- WHAT IS REQUIRED
Look through the lines of the material and count those containing "total". Give that count alone.
EXTRACTED INFORMATION: Begin
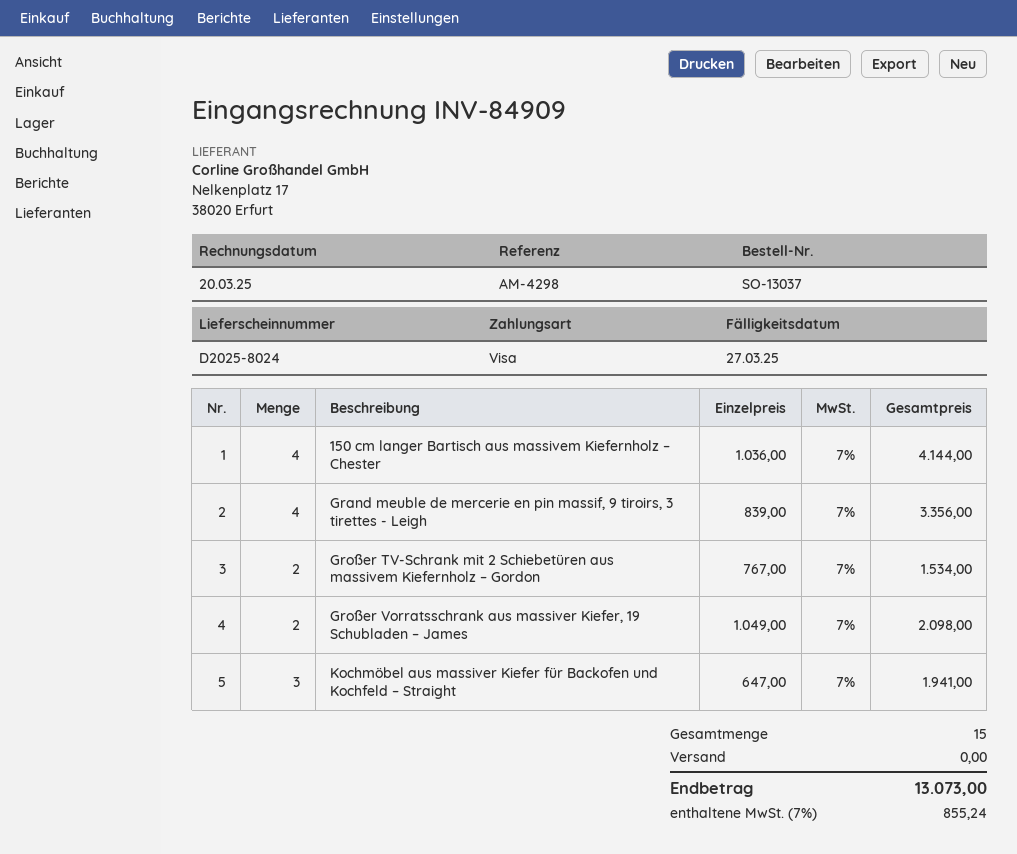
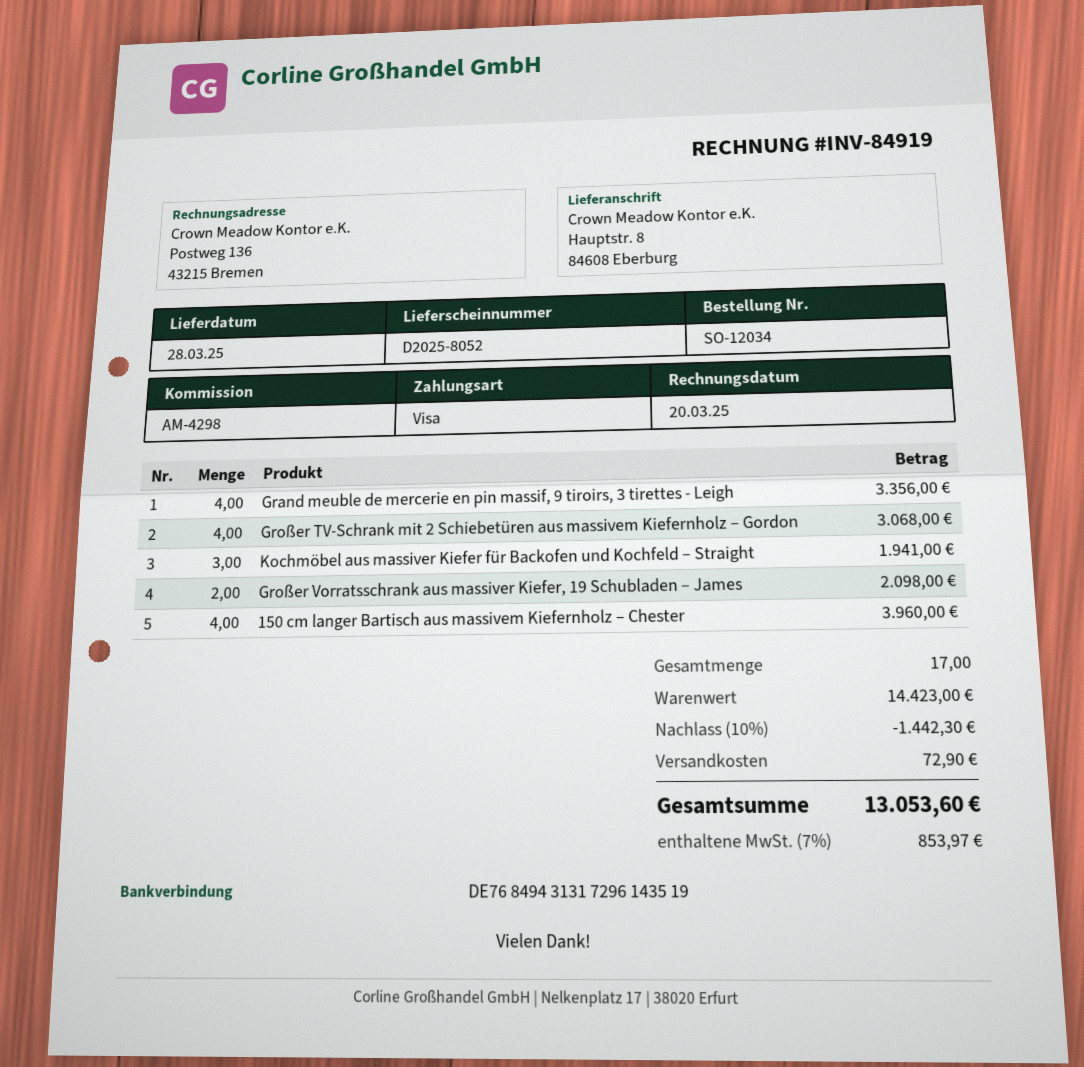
order number: SO-13037 -> SO-12034
delivery note number: D2025-8024 -> D2025-8052
invoice number: INV-84909 -> INV-84919
150 cm langer Bartisch aus massivem Kiefernholz – Chester: 4 for 4144.00 -> 4 for 3960.00
Großer TV-Schrank mit 2 Schiebetüren aus massivem Kiefernholz – Gordon: 2 for 1534.00 -> 4 for 3068.00
total quantity: 15 -> 17
discount: none -> 10% = 1442.30
shipping: 0.00 -> 72.90
tax: 7% = 855.24 -> 7% = 853.97
total: 13073.00 -> 13053.60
EXTRACTED INFORMATION: End
- ANSWER BOX
2